# ASSIGNED TASK
Using the records below, filter for lines that contain the string "will" and copy them out.

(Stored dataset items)
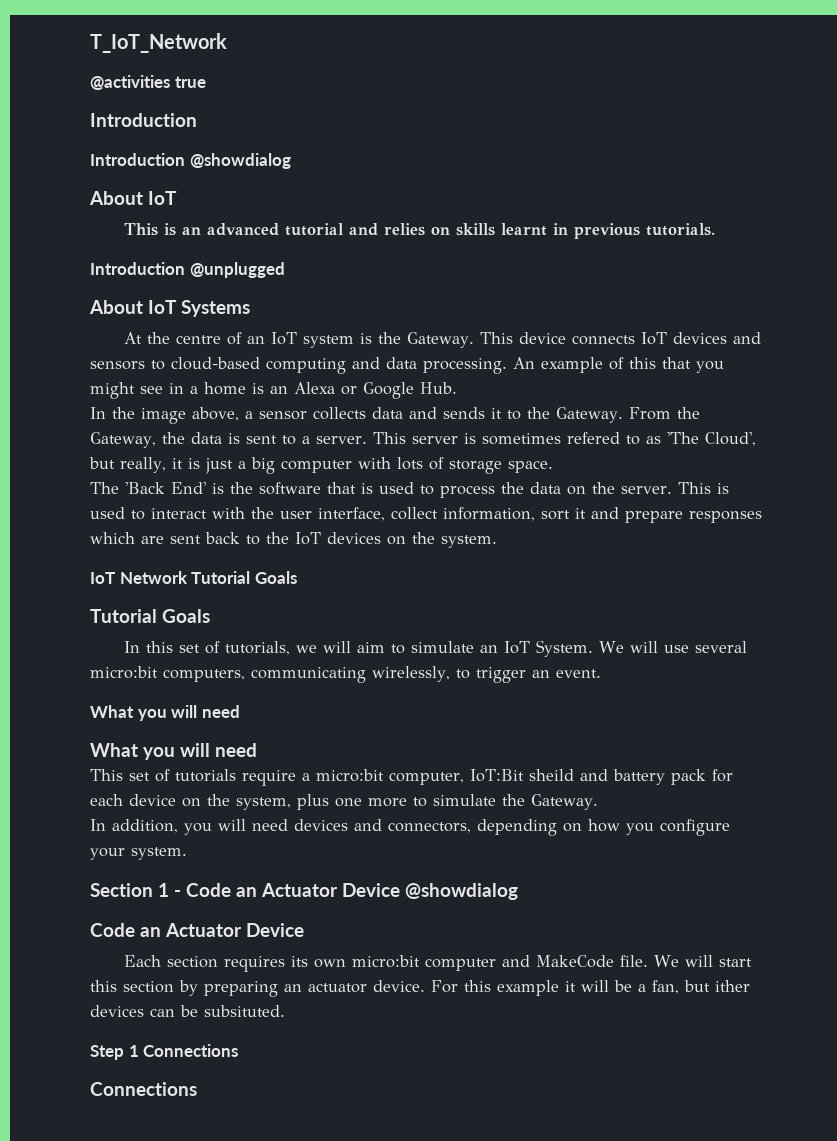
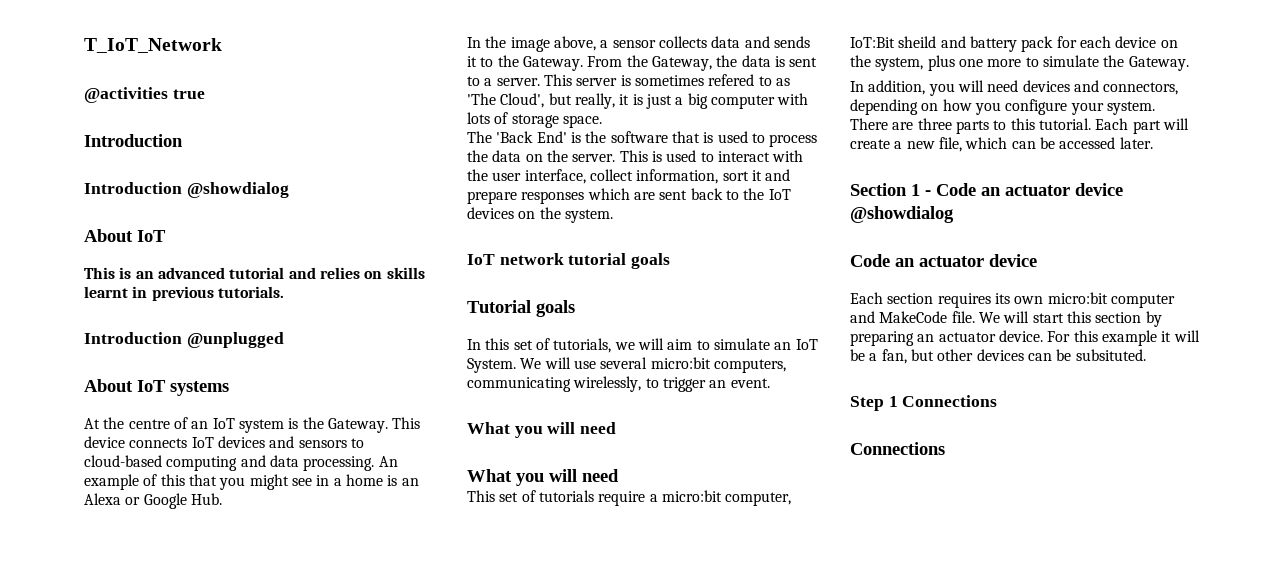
[181,300,250,317] Systems -> [170,381,229,396] systems
[119,571,297,584] [90,609,210,623] Network Tutorial Goals // Tutorial Goals -> [499,253,671,269] [467,300,575,317] network tutorial goals // Tutorial goals
(187, 853) none -> [850,118,1189,134] [850,137,1153,152] // There are three parts to this tutorial. Each part will create a new file, which can be accessed later.
[261,883,400,897] Actuator Device -> [1005,183,1123,196] actuator device
[165,923,304,937] Actuator Device -> [919,254,1037,267] actuator device
[715,980,750,992] ither -> [937,349,974,361] other

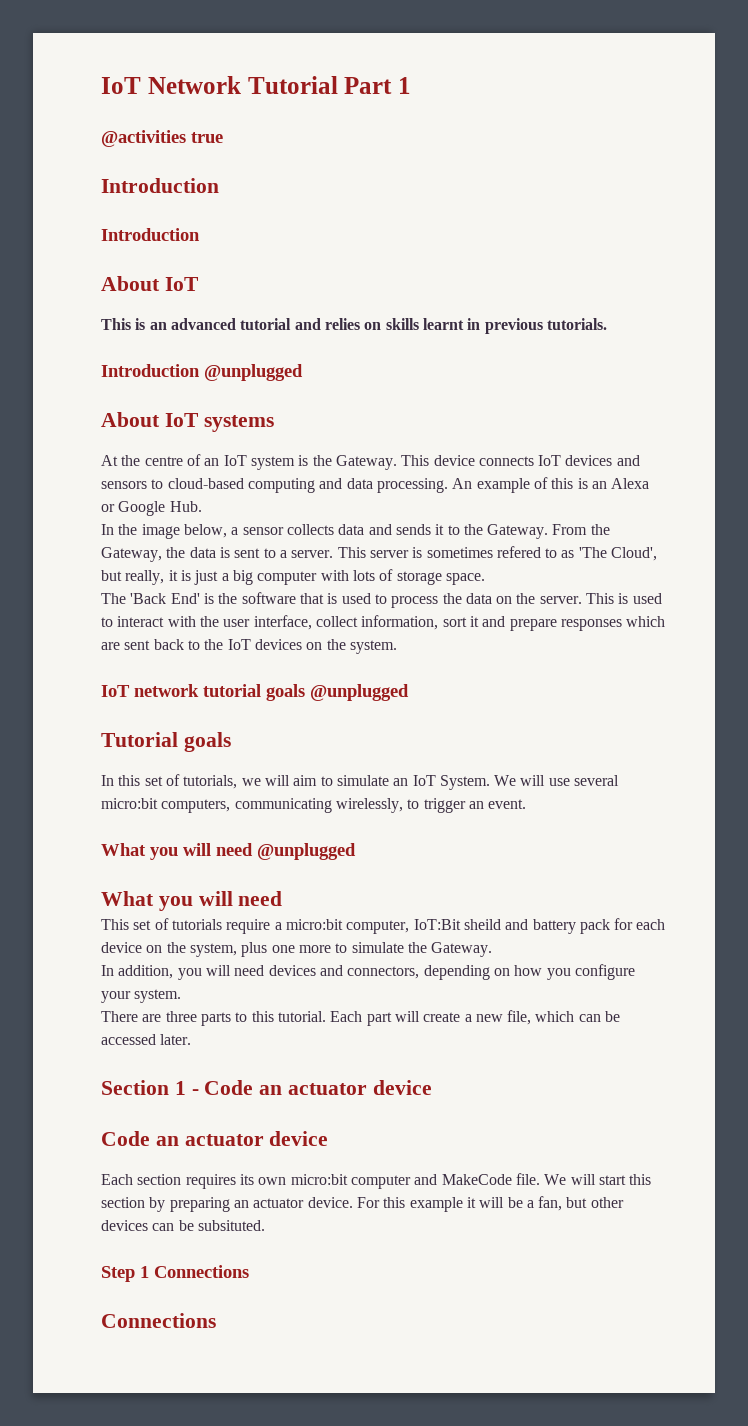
[84,38,222,53] T_IoT_Network -> [101,76,411,94] IoT Network Tutorial Part 1
[186,182,289,198] @showdialog -> (200, 234) none
[188,474,383,490] that you might see in a home -> (574, 483) none
[553,36,596,51] above, -> [183,524,227,538] below,
(671, 261) none -> [310,684,409,701] @unplugged
(617, 428) none -> [257,843,356,860] @unplugged
[850,206,954,223] @showdialog -> (432, 1087) none

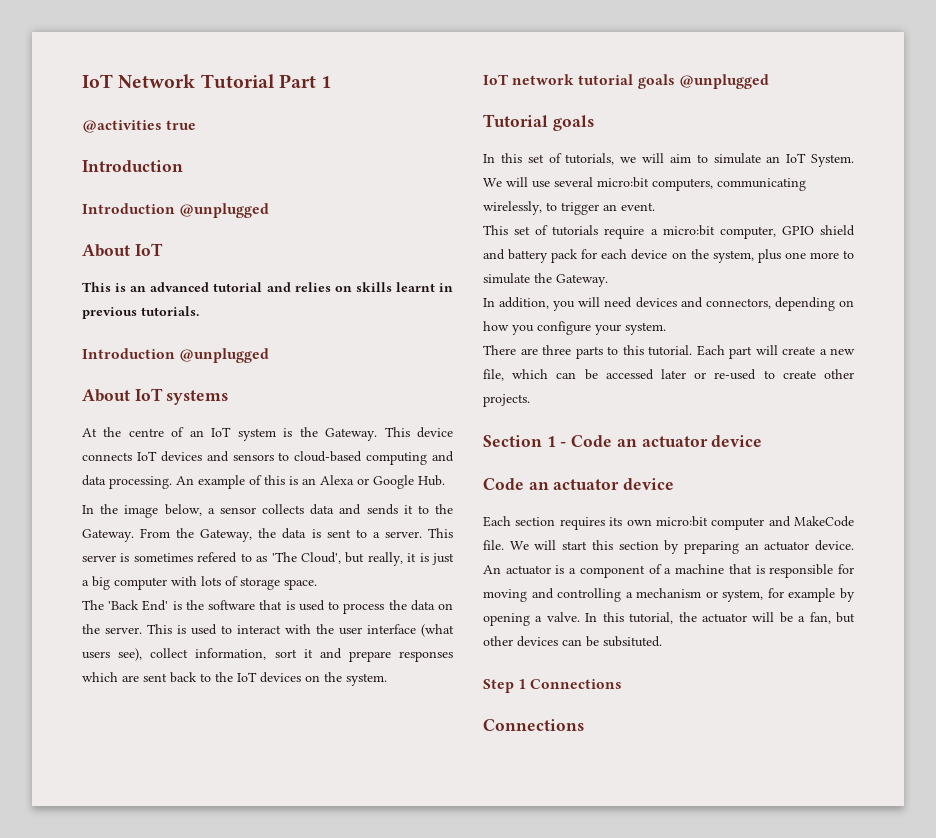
(200, 234) none -> [179,203,270,218] @unplugged
[253,615,312,630] interface, -> [367,624,454,637] [82,648,143,661] interface (what users see),
[101,843,356,860] [101,891,283,911] // What you will need @unplugged // What you will need -> (655, 206) none
[413,919,501,930] IoT:Bit sheild -> [781,225,855,236] GPIO shield
[160,1034,192,1045] later. -> [661,369,854,380] [483,394,530,407] later or re-used to create other projects.
[356,1197,476,1212] For this example it -> [483,564,854,578] [483,588,855,602] [483,612,747,626] An actuator is a component of a machine that is responsible for moving and controlling a mechanism or system, for example by opening a valve. In this tutorial, the actuator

# ANSWER TO THIS PROBLEM
(187, 853) none -> [850,118,1189,134] [850,137,1153,152] // There are three parts to this tutorial. Each part will create a new file, which can be accessed later.
[101,843,356,860] [101,891,283,911] // What you will need @unplugged // What you will need -> (655, 206) none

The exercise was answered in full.